Each line of the data must reappear exactly in your answer, with no images included.

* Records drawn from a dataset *
++++++
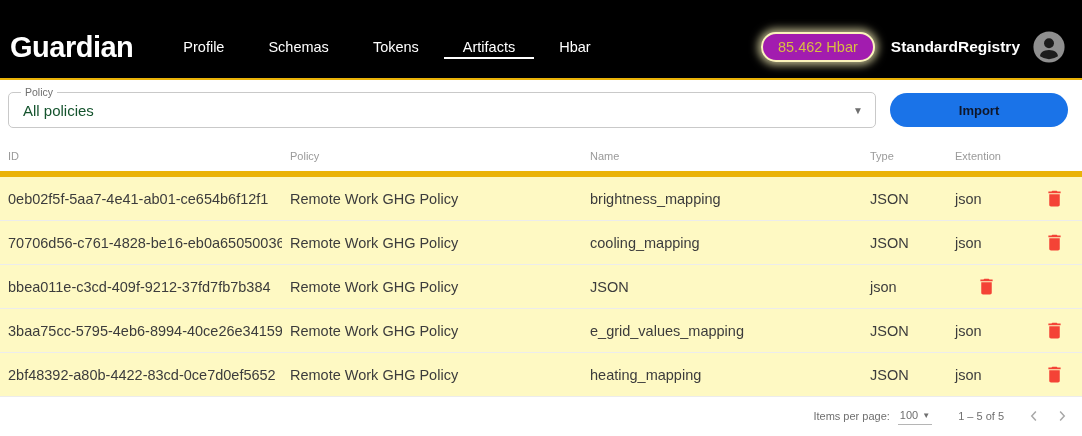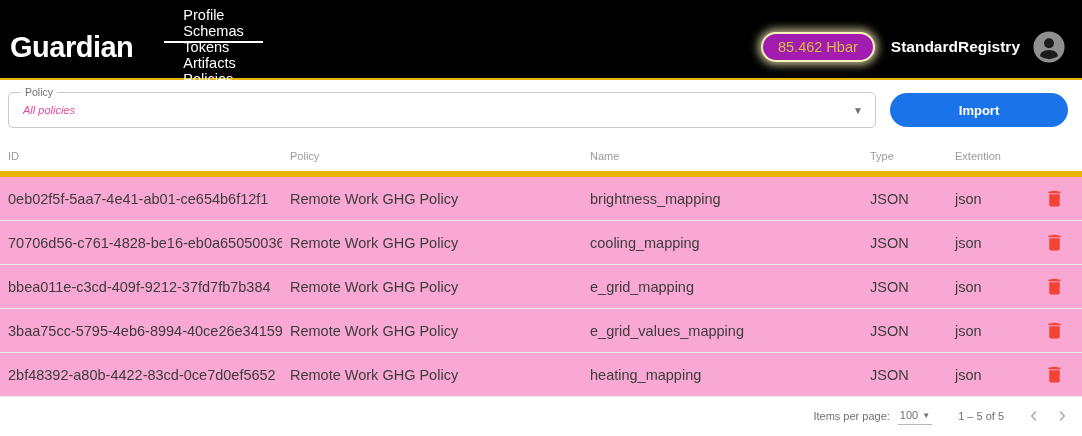"Profile" .nav-items { flex-direction: column -> none }
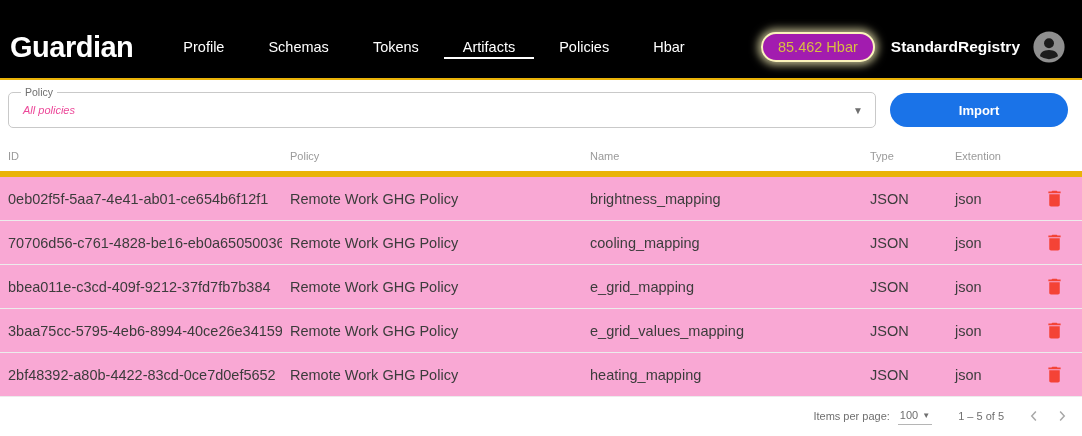"Policies" div.nav-item { html: <div>Policies</div> -> none }
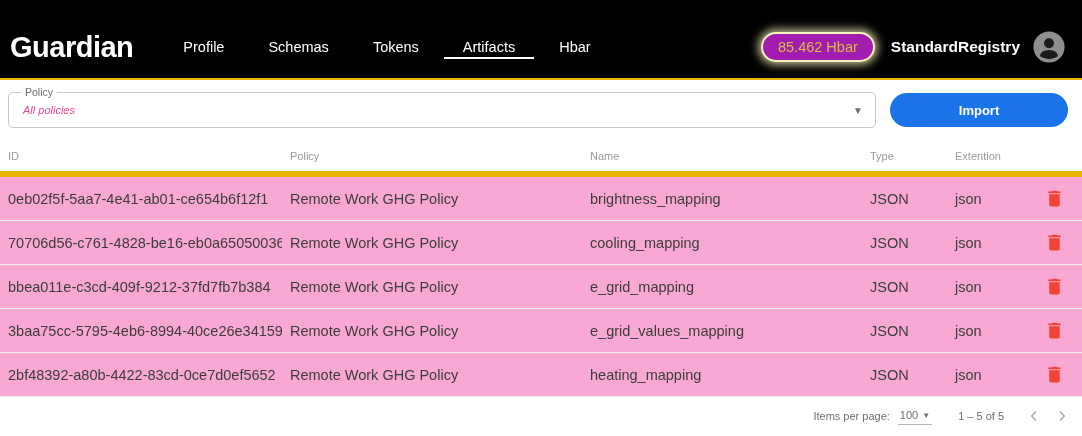"All policies" .field-value { color: #ec4899 -> #14532d; font-size: 11px -> 15px; font-style: italic -> none }
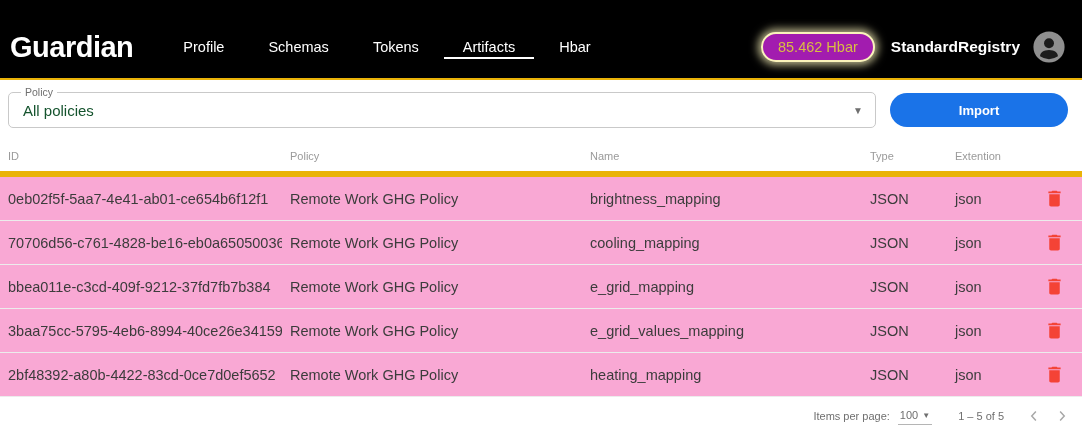"Import" .import-btn { color: #ffffff -> #0f172a }
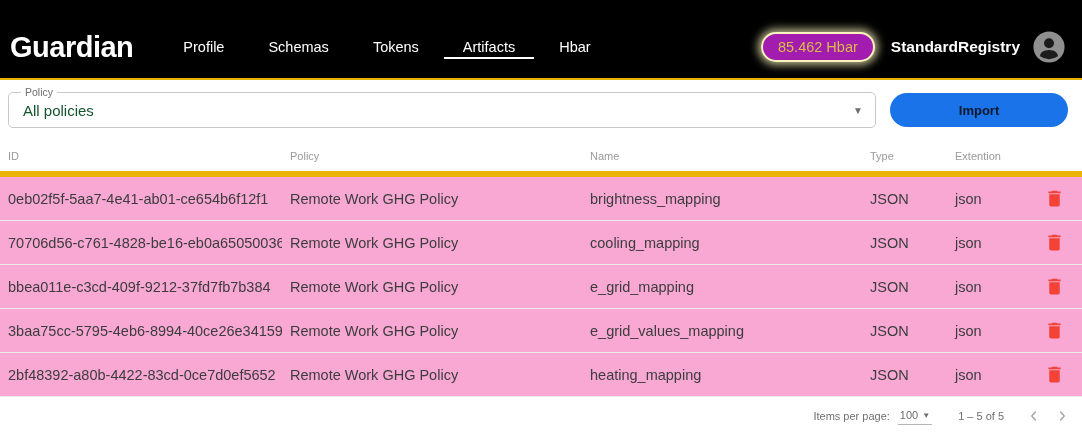"0eb02f5f-5aa7-4e41-ab01-ce654b6f12f1" .trow { background: #f9a8d4 -> #fef9c3 }
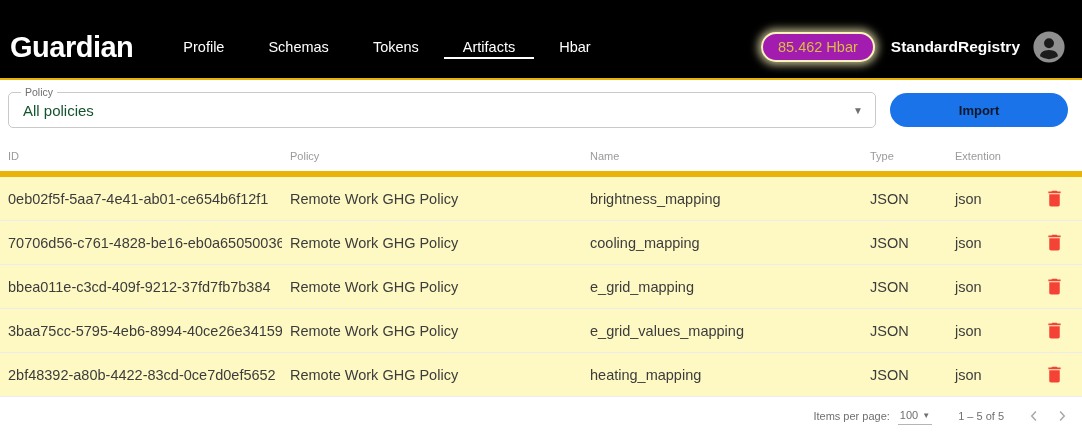"e_grid_mapping" div.td { html: <div>e_grid_mapping</div> -> none }
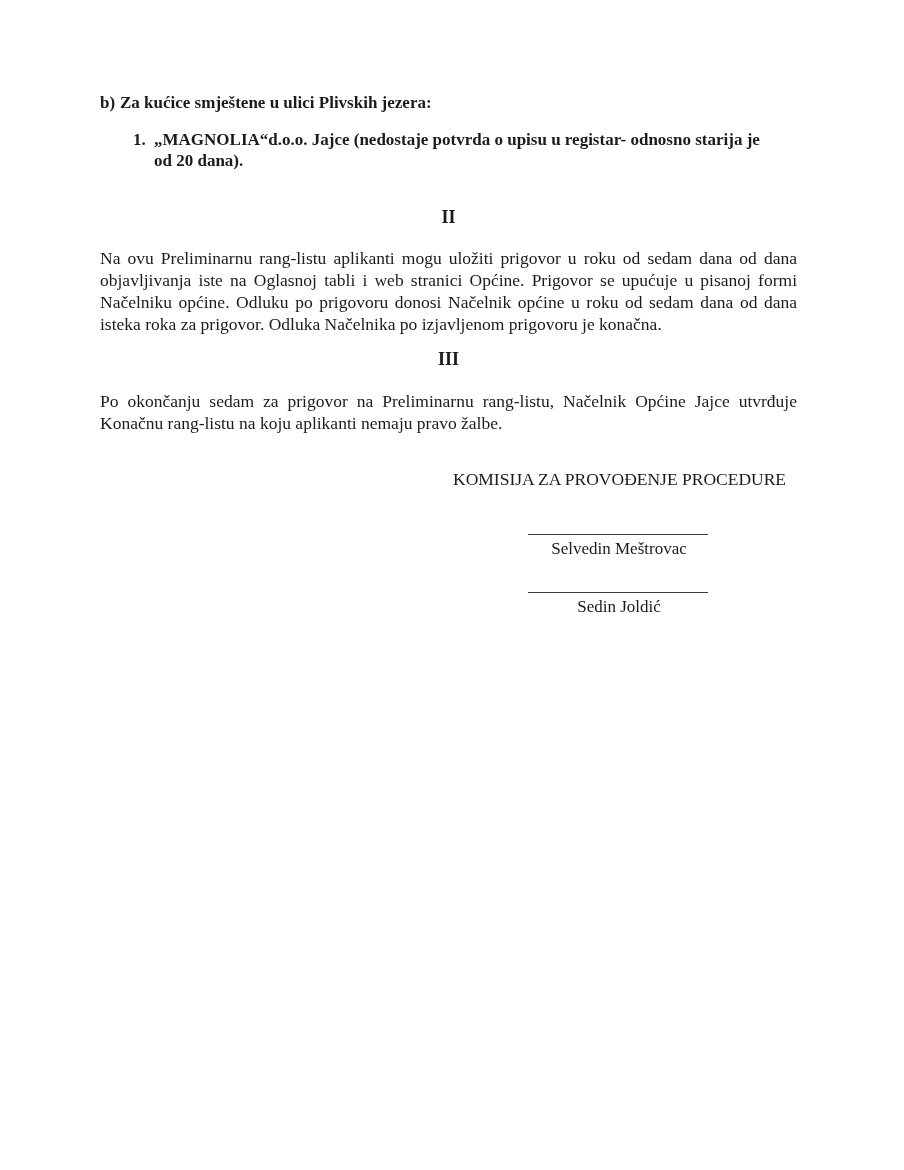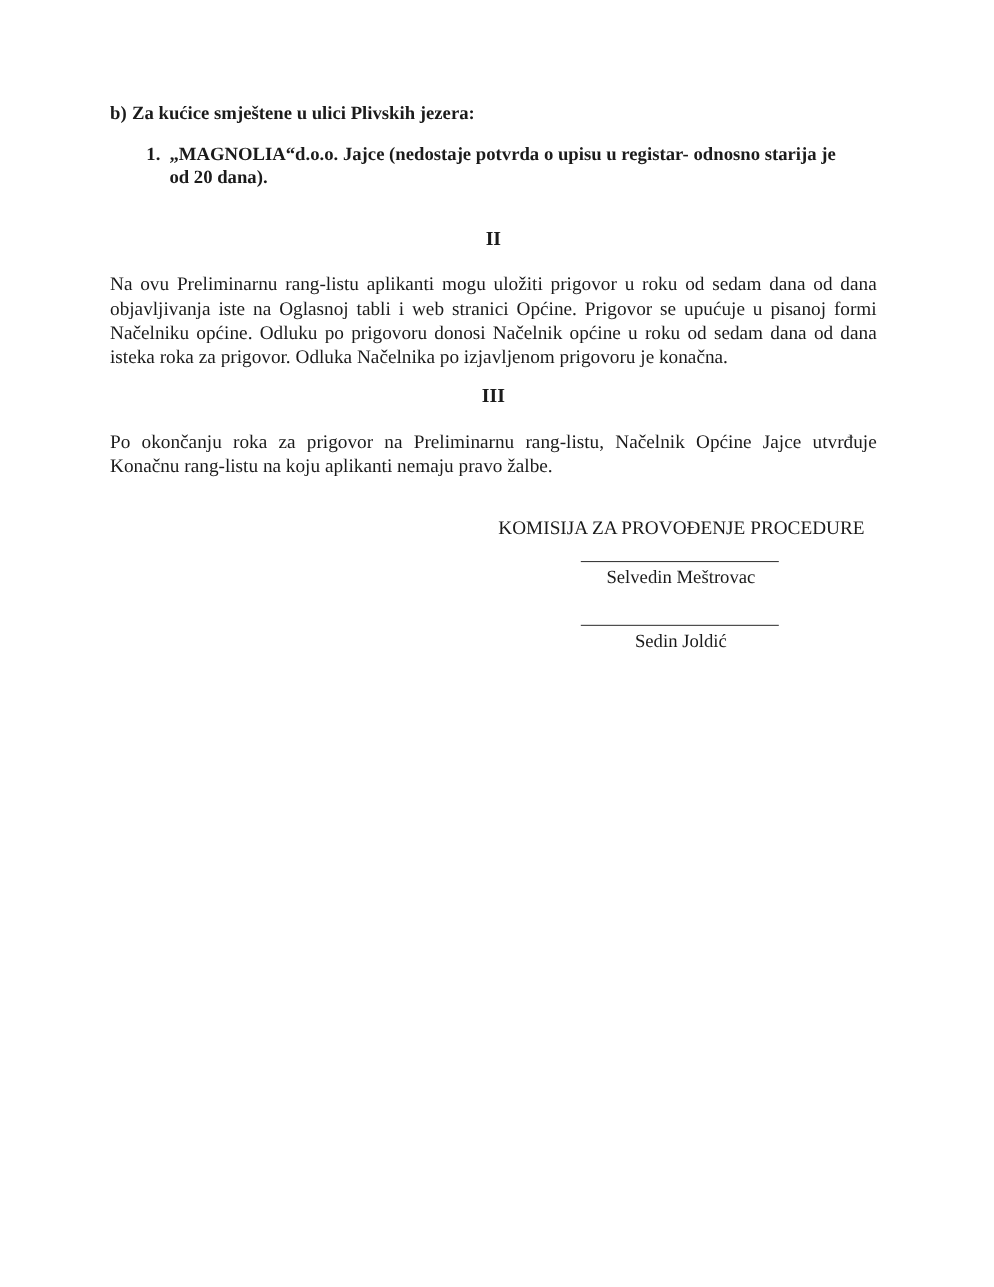"Po okončanju roka za prigovor" p.para { text: roka -> sedam }
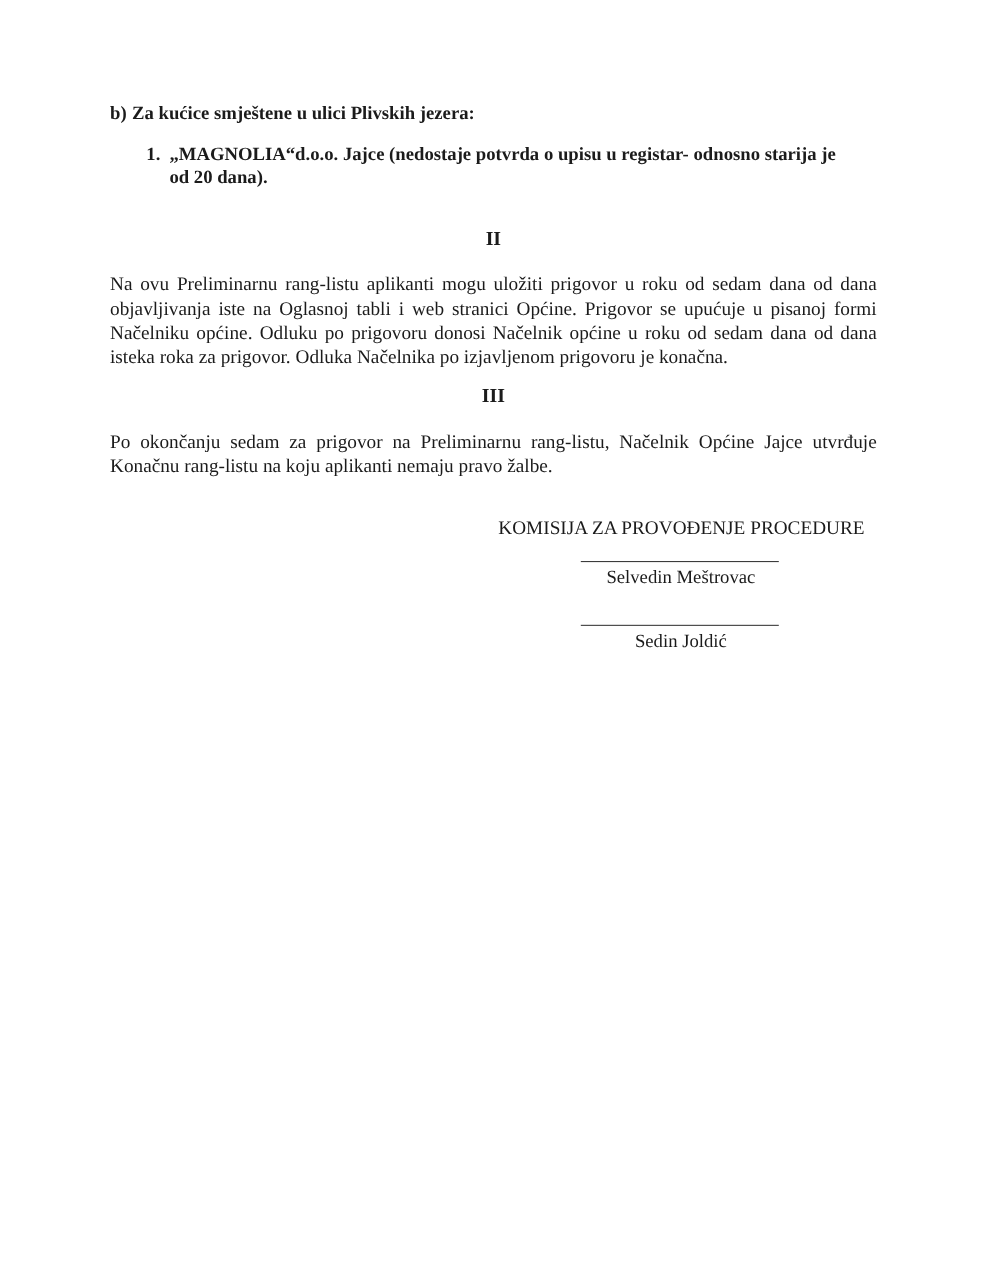"Selvedin Meštrovac" .sig-block.first { margin-top: 20px -> 44px }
++++++
* Response *
"Profile" .nav-items { flex-direction: column -> none }
"Policies" div.nav-item { html: <div>Policies</div> -> none }
"All policies" .field-value { color: #ec4899 -> #14532d; font-size: 11px -> 15px; font-style: italic -> none }
"Import" .import-btn { color: #ffffff -> #0f172a }
"0eb02f5f-5aa7-4e41-ab01-ce654b6f12f1" .trow { background: #f9a8d4 -> #fef9c3 }
"e_grid_mapping" div.td { html: <div>e_grid_mapping</div> -> none }
"Po okončanju roka za prigovor" p.para { text: roka -> sedam }
"Selvedin Meštrovac" .sig-block.first { margin-top: 20px -> 44px }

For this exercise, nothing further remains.